Multi-GPU cuda programming: launching one kernel from multiple devices

Question

I am learning how to code using cuda on mutiple GPUs. The compute capability of my devices is 4.0, so I understand that I can code cuda for multiple GPUs using one host thread. To start with, I referred to one of the SDK examples "simpleMultiGPU.cpp" and ran it using one and two GPUs. I find that the performance in both cases is very similar, i.e., running code in two GPUs is as slow/fast as running it in one GPU. I understand that it is not an optimized code, but that is really an example that I have in front of me to start with, which isnt working. I think the code in the two devices is running serially.

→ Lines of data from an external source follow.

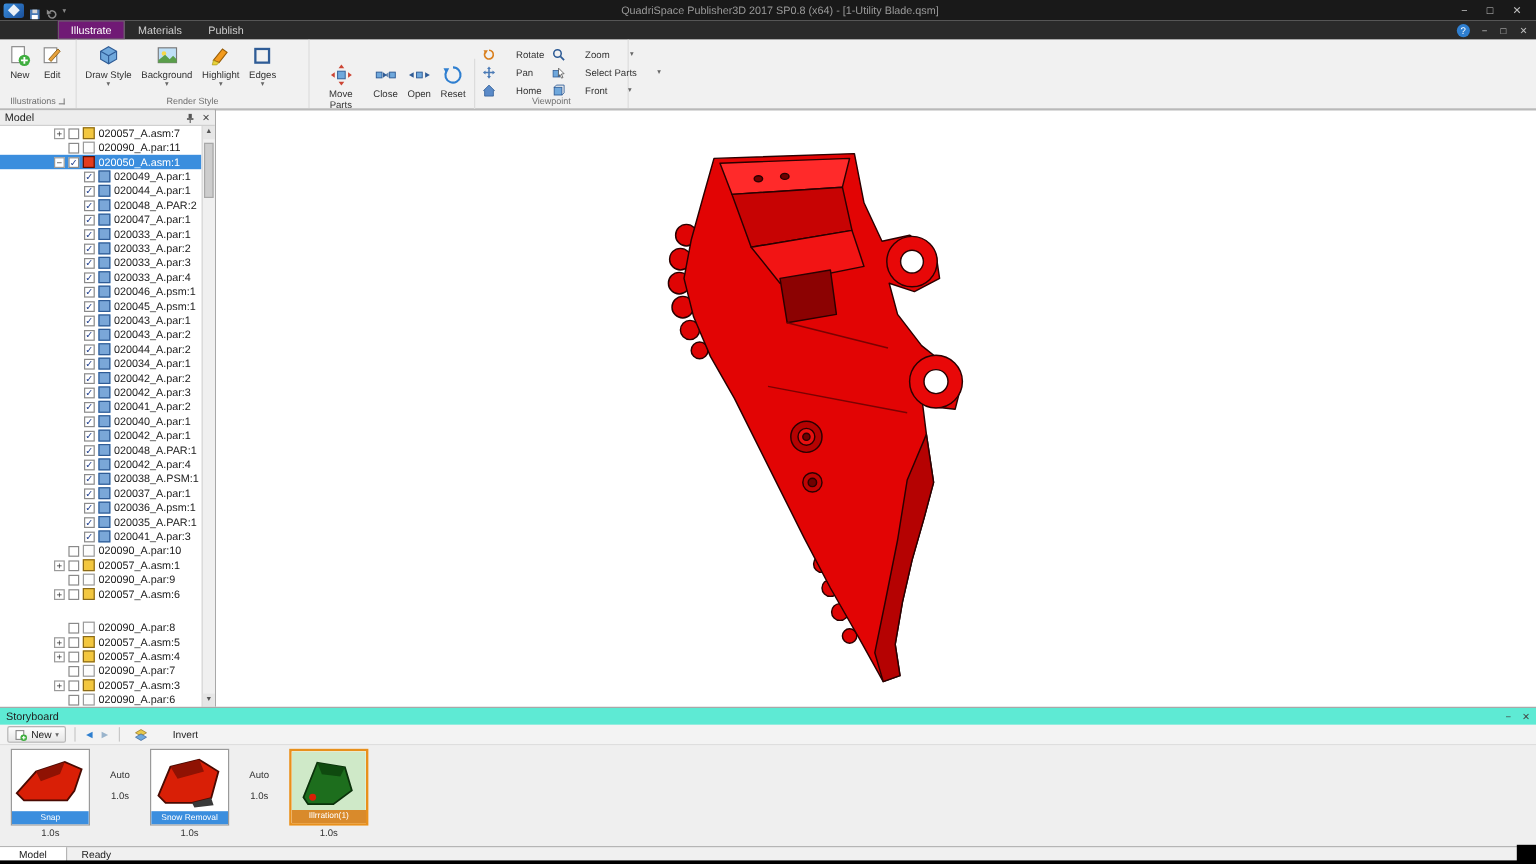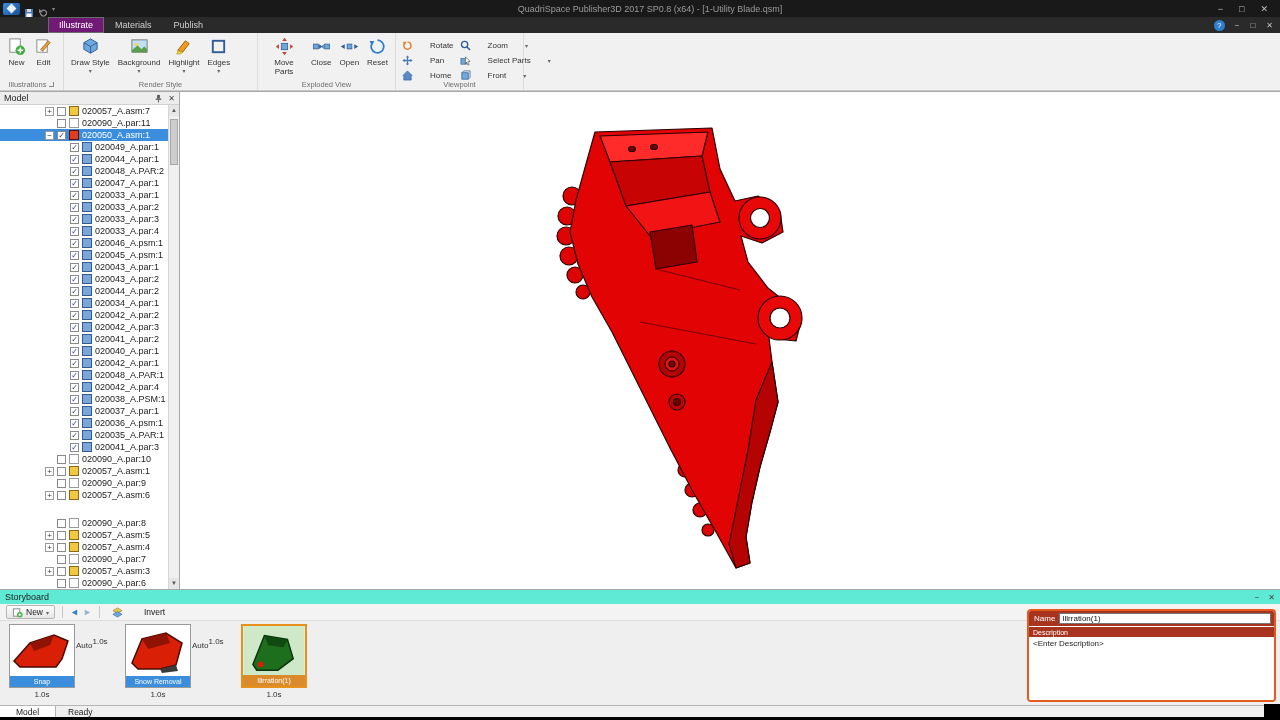"Move Parts" div.rgroup { margin-top: none -> 16px }
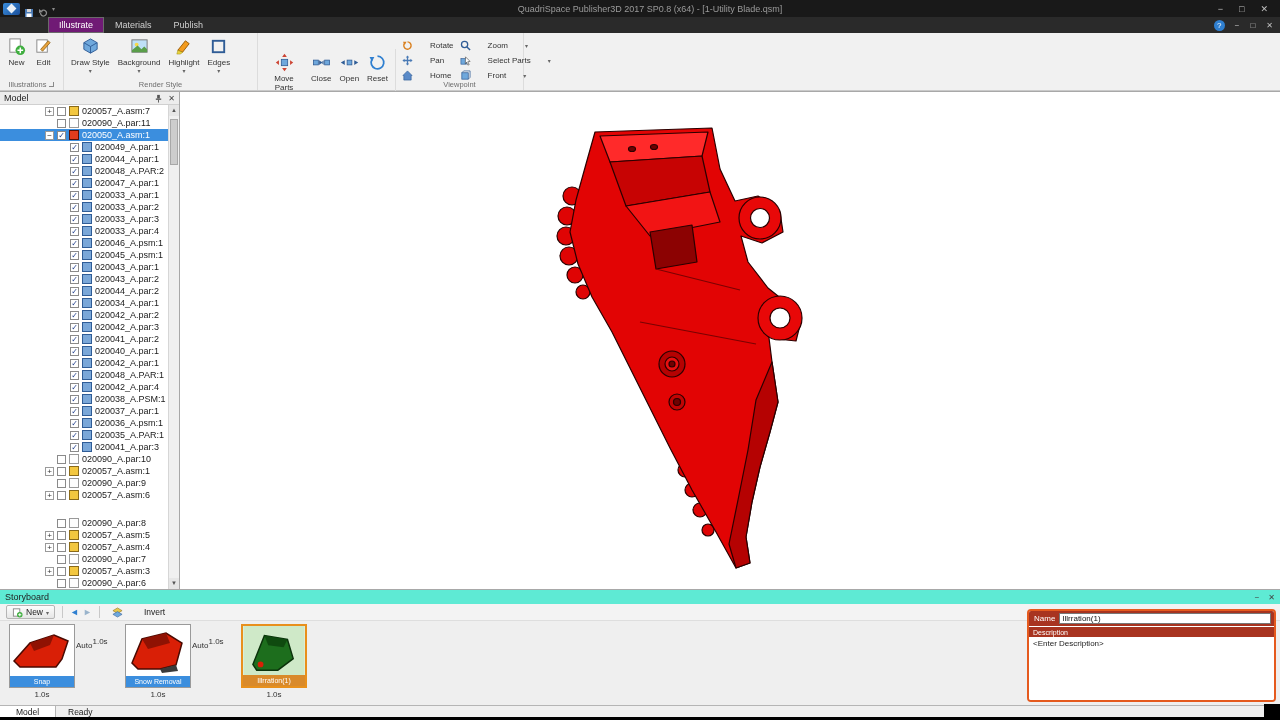"Name" div.props { html: <div> <div> <span>Name</span> <input> </div> <div> <span>Description</span> </div> <div>&lt;Enter Description&gt;</div> </div> -> none }
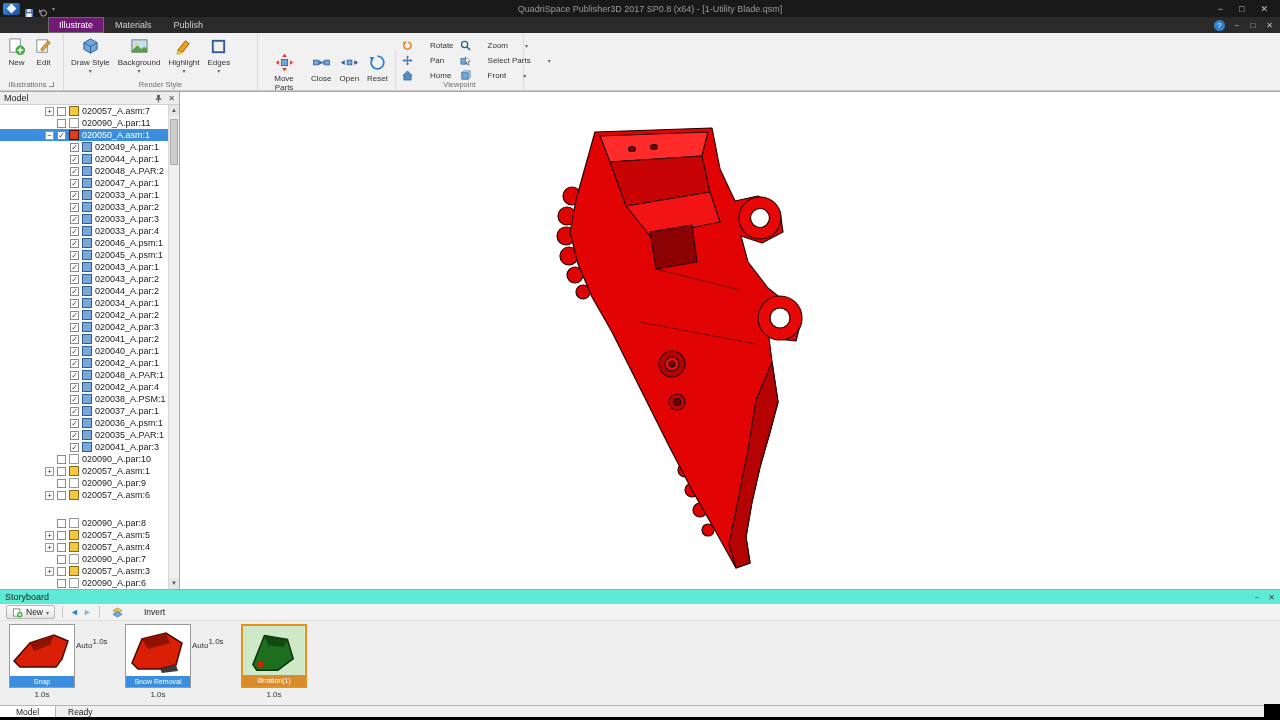"Auto" .trans { flex-direction: row -> column }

Has someone experienced the same problem, while running this SDK example?

I wrote a simple vector addition code based on this SDK example, and it also performs in a similar way (as expected). I am using asynchronous cuda calls and also using pinned host memory. I am trying to understand the reason behind this behavior.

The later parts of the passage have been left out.